We make an appeal to the advocates of various firm faiths: How are you going to live in a world where not everyone agrees with you? Can you accept something less than total victory, or must your adversaries chose among the options of conversion, annihilation, or repression?

  • Both right-wing and left-wing regimes have been known for ruthless and unpardonable suppressions of dissent; neither ideological extreme can claim innocence in this regard.
  • While right-wing dictators and fascist regimes received more attention for acts of torture and repression, the Left mumbled apologies for Stalin as an aberration from the true principles of Marxist-Leninism.
  • The Transformative Alternative tends to sidestep the issue of dissent altogether by assuming that its utopia is so attractive that no one could possibly dissent.
  • As with the Left and the Right, so the Transformative Alternative will be plagued with dissent. Real freedom entails real conflicts.
  • We have no final solutions, no five-year plans. Planning requires ongoing learning, not forced imposition of some unrevisable future.

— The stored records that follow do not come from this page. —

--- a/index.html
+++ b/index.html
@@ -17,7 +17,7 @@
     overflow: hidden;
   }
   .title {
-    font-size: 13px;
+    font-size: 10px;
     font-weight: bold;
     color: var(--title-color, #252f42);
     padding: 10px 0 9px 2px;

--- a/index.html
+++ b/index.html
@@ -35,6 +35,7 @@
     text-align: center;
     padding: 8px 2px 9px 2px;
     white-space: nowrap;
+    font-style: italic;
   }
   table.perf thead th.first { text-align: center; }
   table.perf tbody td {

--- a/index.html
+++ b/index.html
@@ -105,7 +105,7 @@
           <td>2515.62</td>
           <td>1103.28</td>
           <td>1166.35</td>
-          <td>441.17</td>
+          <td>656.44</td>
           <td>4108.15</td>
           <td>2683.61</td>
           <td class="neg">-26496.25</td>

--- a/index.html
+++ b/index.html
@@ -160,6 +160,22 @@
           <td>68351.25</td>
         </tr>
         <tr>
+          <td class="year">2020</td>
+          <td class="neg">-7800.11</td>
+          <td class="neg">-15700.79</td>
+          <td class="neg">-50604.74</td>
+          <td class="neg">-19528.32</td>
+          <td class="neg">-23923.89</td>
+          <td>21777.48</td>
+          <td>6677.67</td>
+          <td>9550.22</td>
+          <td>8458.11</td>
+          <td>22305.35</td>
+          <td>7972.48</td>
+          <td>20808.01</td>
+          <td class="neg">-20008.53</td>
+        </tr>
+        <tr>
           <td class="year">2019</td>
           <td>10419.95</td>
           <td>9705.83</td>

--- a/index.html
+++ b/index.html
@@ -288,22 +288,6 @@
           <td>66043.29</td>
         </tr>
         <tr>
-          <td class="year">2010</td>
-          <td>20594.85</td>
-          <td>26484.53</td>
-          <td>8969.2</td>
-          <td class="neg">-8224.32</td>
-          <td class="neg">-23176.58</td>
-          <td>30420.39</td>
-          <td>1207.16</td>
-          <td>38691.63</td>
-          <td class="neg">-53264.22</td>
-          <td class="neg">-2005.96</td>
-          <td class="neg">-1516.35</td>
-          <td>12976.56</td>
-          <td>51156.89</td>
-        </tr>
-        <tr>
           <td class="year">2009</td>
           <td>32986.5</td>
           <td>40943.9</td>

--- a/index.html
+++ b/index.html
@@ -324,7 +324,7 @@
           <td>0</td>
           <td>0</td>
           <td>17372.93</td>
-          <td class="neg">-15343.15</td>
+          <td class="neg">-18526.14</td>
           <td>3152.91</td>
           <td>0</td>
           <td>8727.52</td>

Freedom is our strongest weapon for maintaining national security – not the license of unrestricted individual liberty, but the freedom of different groups to place different normative constraints on the behavior of their members. Freedom does not mean anything goes, nor it is a value that insists upon only one code of behavior. Instead, freedom allows some forms to flourish: not one, not all, but some.

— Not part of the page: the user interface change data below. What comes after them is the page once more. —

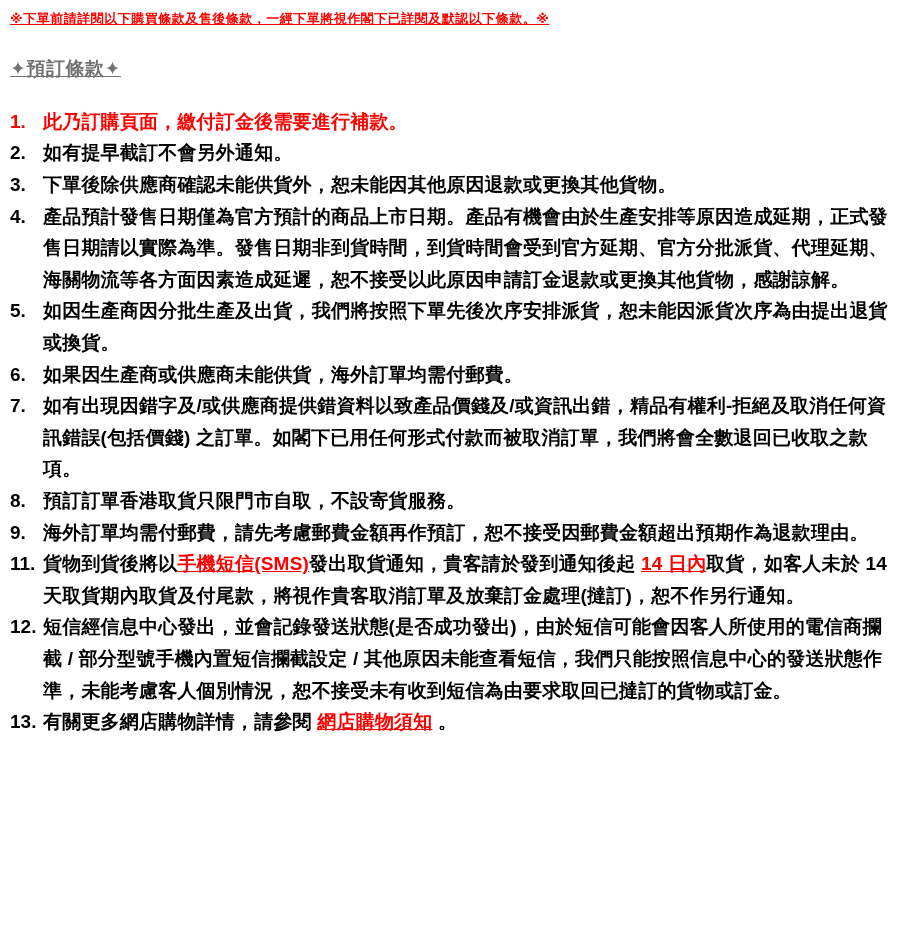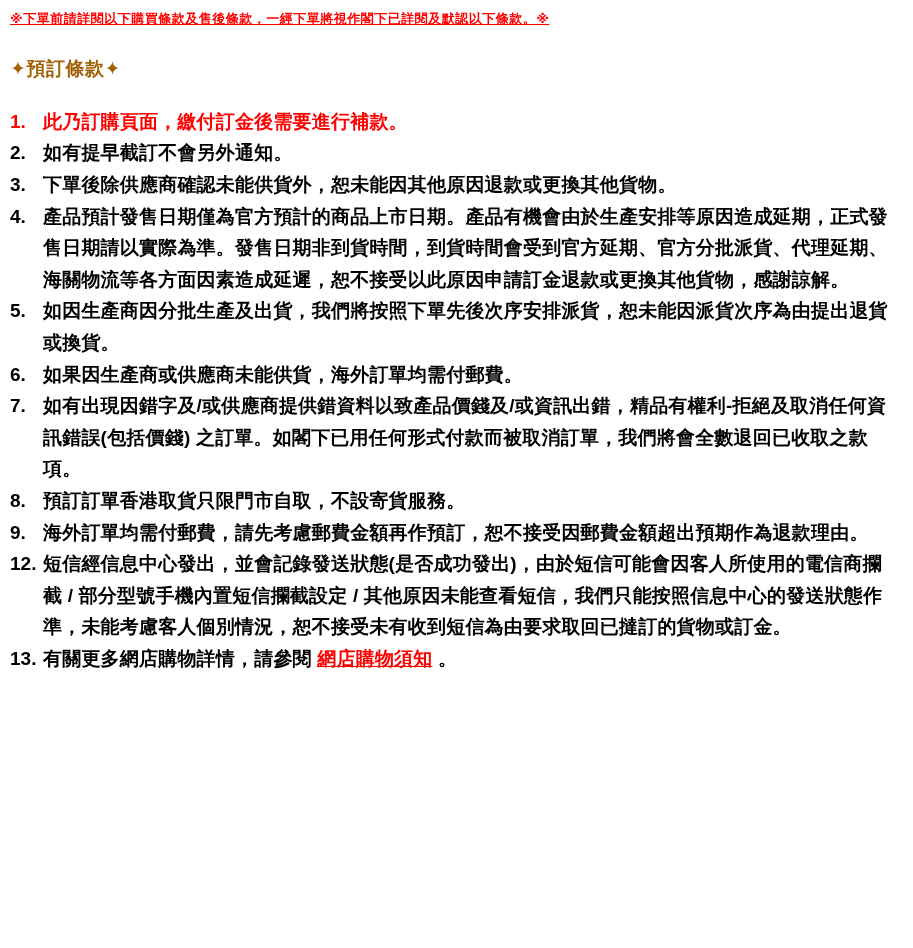--- a/index.html
+++ b/index.html
@@ -27,8 +27,9 @@
     letter-spacing: 0.5px;
   }
   .section-title {
-    color: #a16207;
+    color: #737373;
     font-size: 19px;
+    text-decoration: underline;
     margin: 0 0 24px 0;
     letter-spacing: 0.5px;
   }

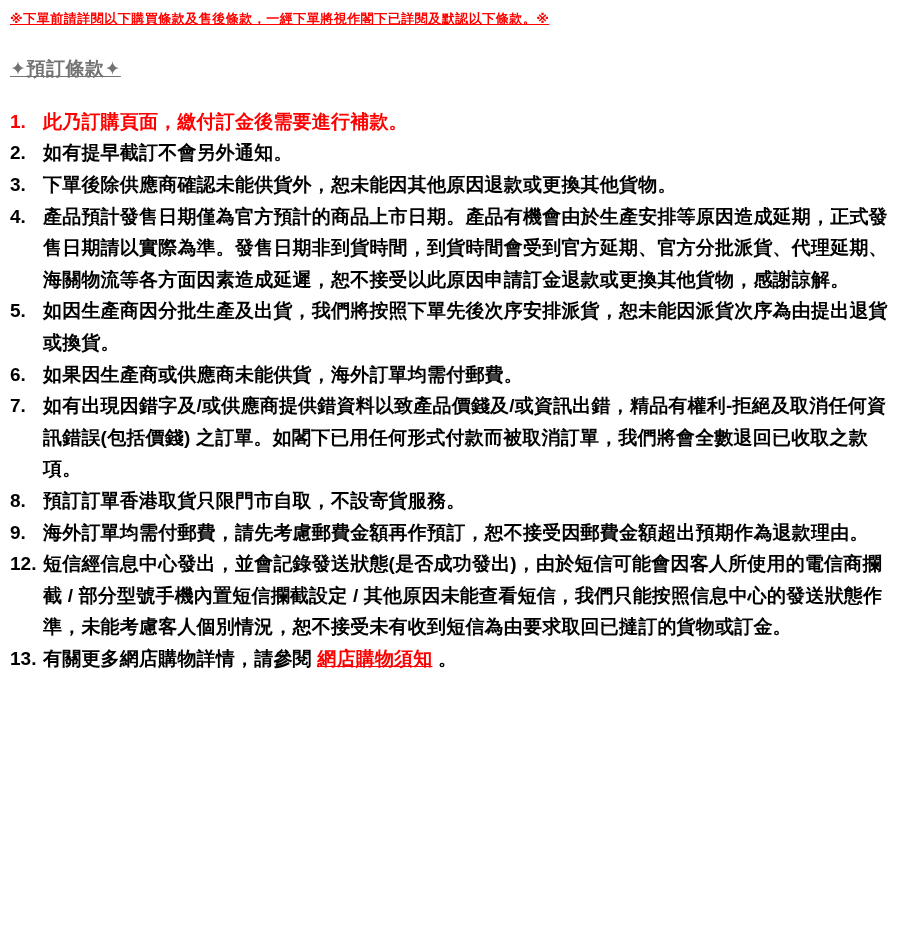--- a/index.html
+++ b/index.html
@@ -100,6 +100,10 @@
         <span class="term-text"><span>海外訂單均需付郵費，請先考慮郵費金額再作預訂，恕不接受因郵費金額超出預期作為退款理由。</span></span>
       </div>
       <div class="term">
+        <span class="term-num">11.</span>
+        <span class="term-text"><span>貨物到貨後將以</span><span class="red underline">手機短信(SMS)</span><span>發出取貨通知，貴客請於發到通知後起 </span><span class="red underline">14 日內</span><span>取貨，如客人未於 14 天取貨期內取貨及付尾款，將視作貴客取消訂單及放棄訂金處理(撻訂)，恕不作另行通知。</span></span>
+      </div>
+      <div class="term">
         <span class="term-num">12.</span>
         <span class="term-text"><span>短信經信息中心發出，並會記錄發送狀態(是否成功發出)，由於短信可能會因客人所使用的電信商攔截 / 部分型號手機內置短信攔截設定 / 其他原因未能查看短信，我們只能按照信息中心的發送狀態作準，未能考慮客人個別情況，恕不接受未有收到短信為由要求取回已撻訂的貨物或訂金。</span></span>
       </div>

  • By fostering a spirit of social experimentation, we satisfy an evolutionary principle of progress.
  • We will not attempt all futures; we need not settle on one; we will choose some.
  • Whether the topic is welfare, weaponry, or the economics of pollution, the American route toward a sustainable future will lead through freedom and diversity.

Because we have insisted on retaining a passionate commitment to individual freedom combined with unrestrained desires, we have created a paralyzed society adrift without vision in a turbulent and often dangerous world. If we continue on our present course, we will most likely encounter an increasingly authoritarian, war-ravaged future. If, instead, we recognize that freedom is more than the individual liberty to shrug off the needs of others, then we can learn to act cooperatively to take more control of our lives together. We can learn to give more and expect less. We can recognize that empathy, compassion, and security are inevitable handmaidens, and we can see through the fallacy of total victory in a diverse and pluralistic world. We may take heed from Alfred North Whitehead who once said, “It is the business of the future to be dangerous.” It has always been dangerous, confronting as it does the unknown. For it is through the unknown that we transform our fears into knowledge and a richer understanding of what it means to be human.